Seeding Liquidity for Agent Platforms
/dev/agents
This is the core risk in any new platform business, because supply and demand have to be created at the same time. For /dev/agents, developers only spend time building agent apps if there is real distribution, and users only come back if the system already does useful jobs out of the box. That means the company cannot rely on openness alone, it has to seed both sides with its own apps, tight distribution, and clear early use cases.
-
The closest pattern is app marketplaces like Shopify and HubSpot. Developers build once there because merchants are already present and discovery is built in. HubSpot still requires active installs for listing and has imposed install caps before listing, which shows how much distribution rules shape developer behavior on a platform.
-
On /dev/agents, the cold start is harder because the app is not just a plug in, it often needs to orchestrate across other apps and operating system actions. That raises setup friction for users and platform risk on iOS, where Apple bars apps that depend on another app to function and rejects alternate home screen environments.
-
The practical way through this is to start with a few repeatable jobs where the agent is obviously better than today’s phone workflow, then let outside developers extend those workflows.
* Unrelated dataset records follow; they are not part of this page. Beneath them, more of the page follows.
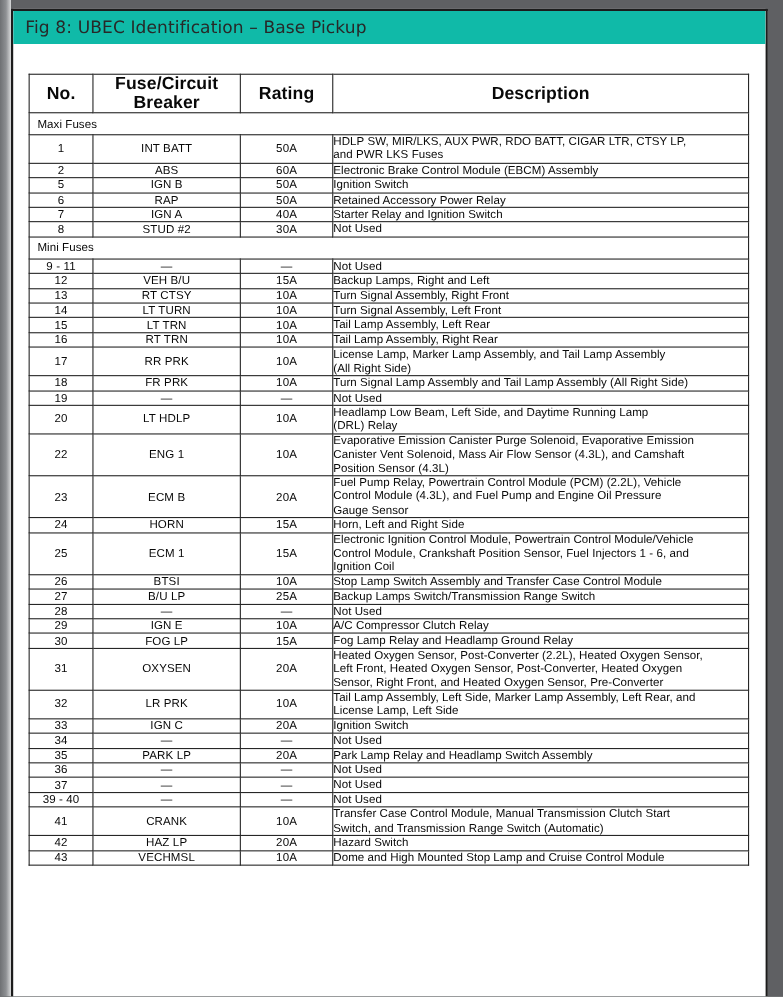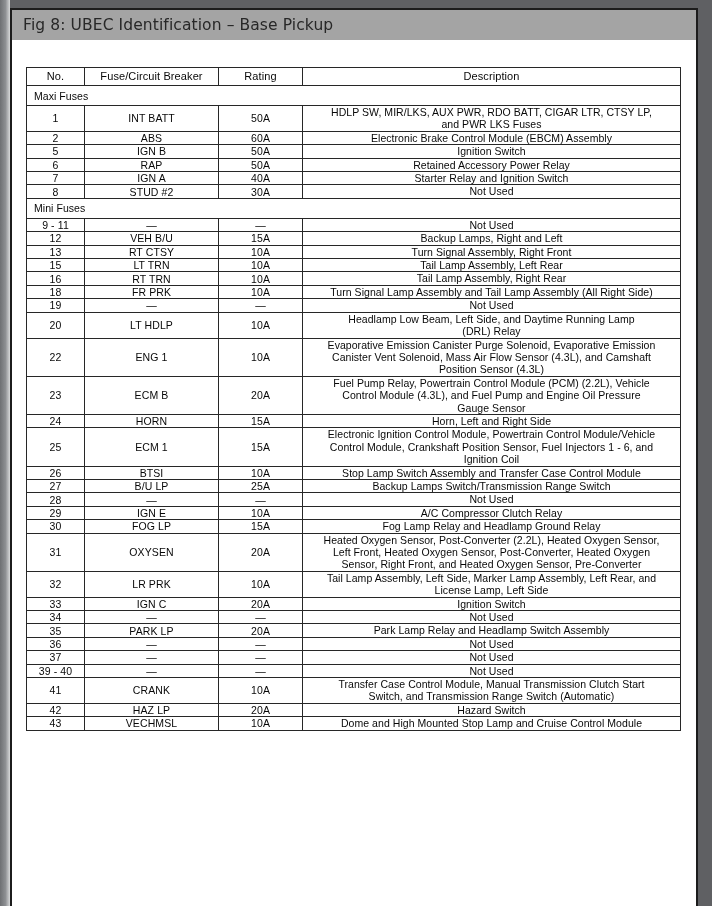"Fig 8: UBEC Identification –" #title-band { background: #a3a3a3 -> #14b8a6 }
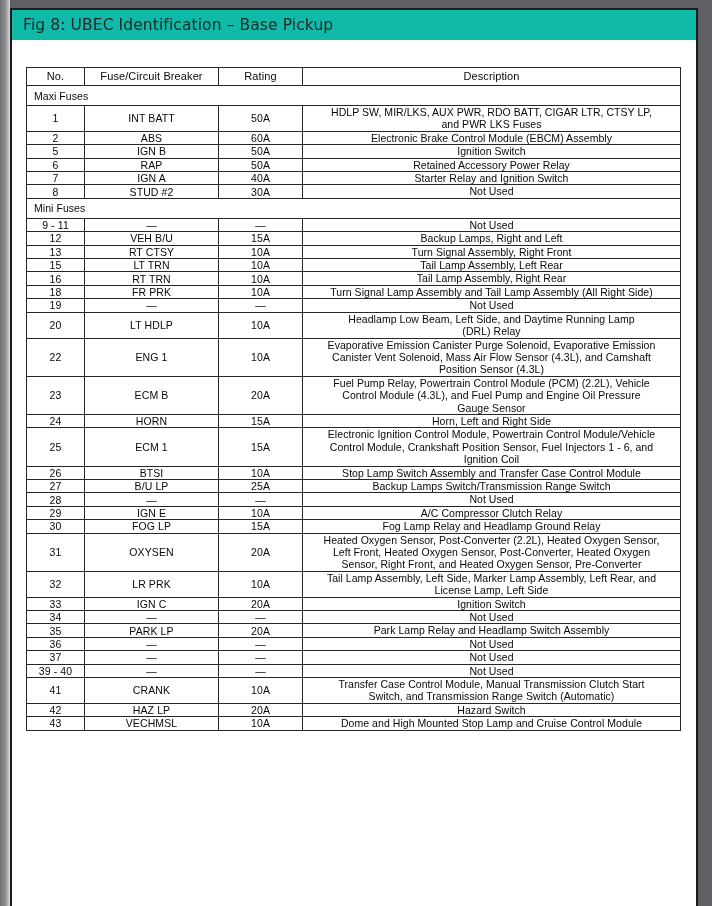"No." thead th { font-size: 11px -> 16px; font-weight: normal -> bold }
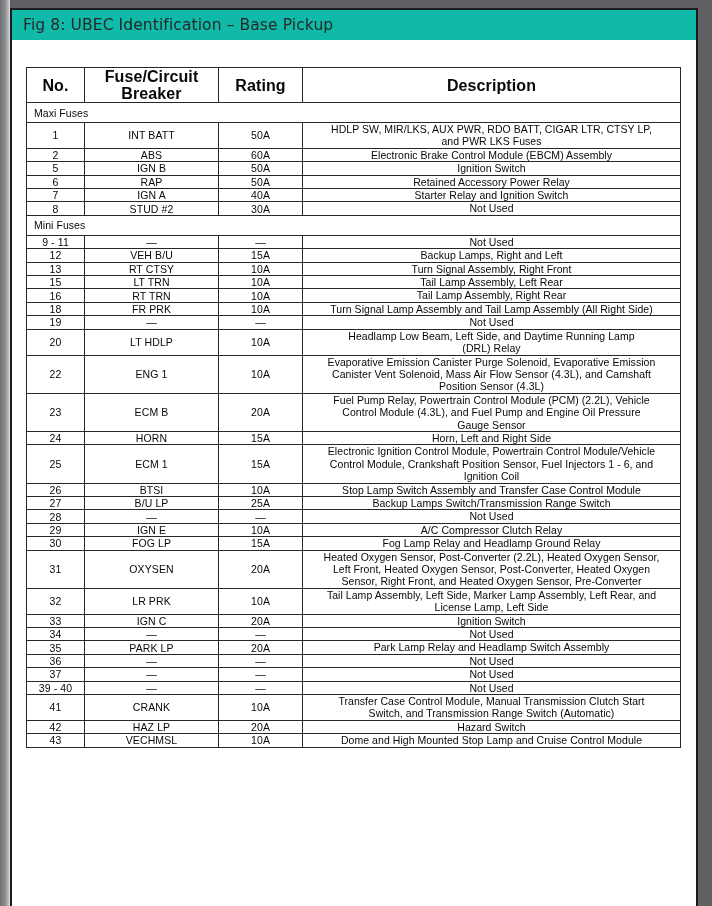"HDLP SW, MIR/LKS, AUX PWR," td.col-desc { text-align: center -> left }
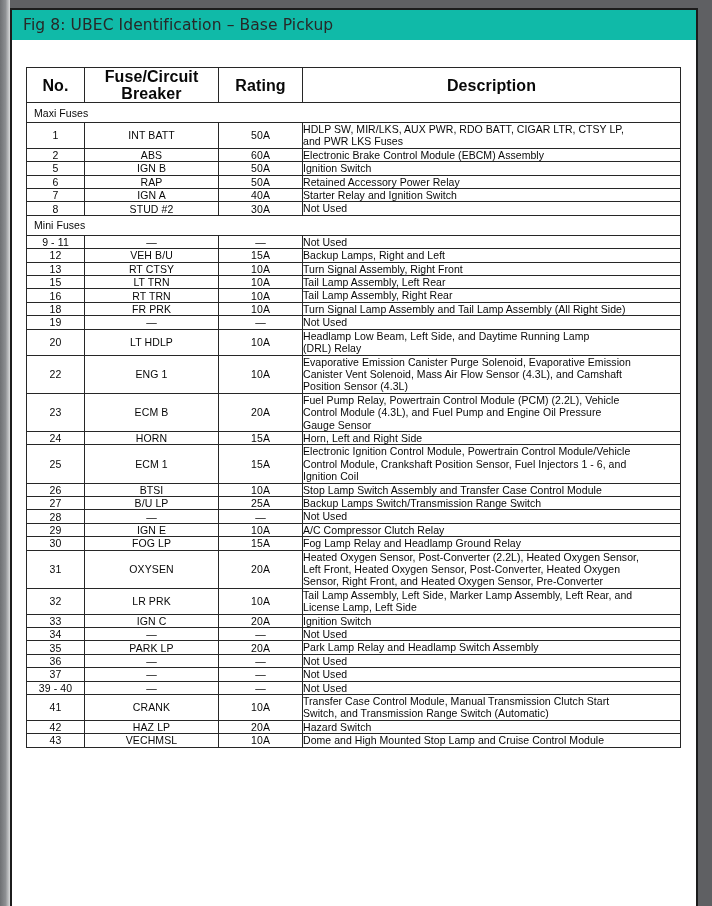"14" tr { html: none -> <tr> <td>14</td> <td>LT TURN</td> <td>10A</td> <td> <span>Turn Signal Assembly, Left Front</span> </td> </tr> }
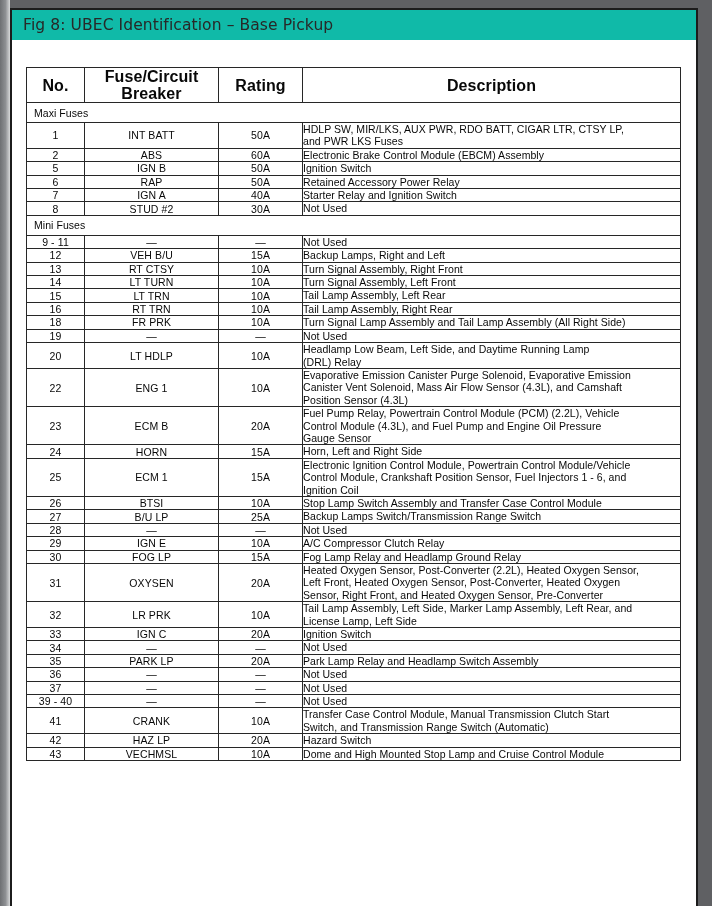"17" tr { html: none -> <tr> <td>17</td> <td>RR PRK</td> <td>10A</td> <td> <span>License Lamp, Marker Lamp Assembly, and Tail Lamp Assembly</span> <span>(All Right Side)</span> </td> </tr> }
That is how a platform turns from a demo into a habit, first by solving a narrow daily task, then by widening the catalog around it.
Going forward, the winners in agent operating systems will be the ones that manufacture their own early liquidity. /dev/agents is likely to move from broad platform ambition toward a more controlled playbook, with first party experiences creating user demand first, then third party developers filling in the long tail once install base and distribution are real.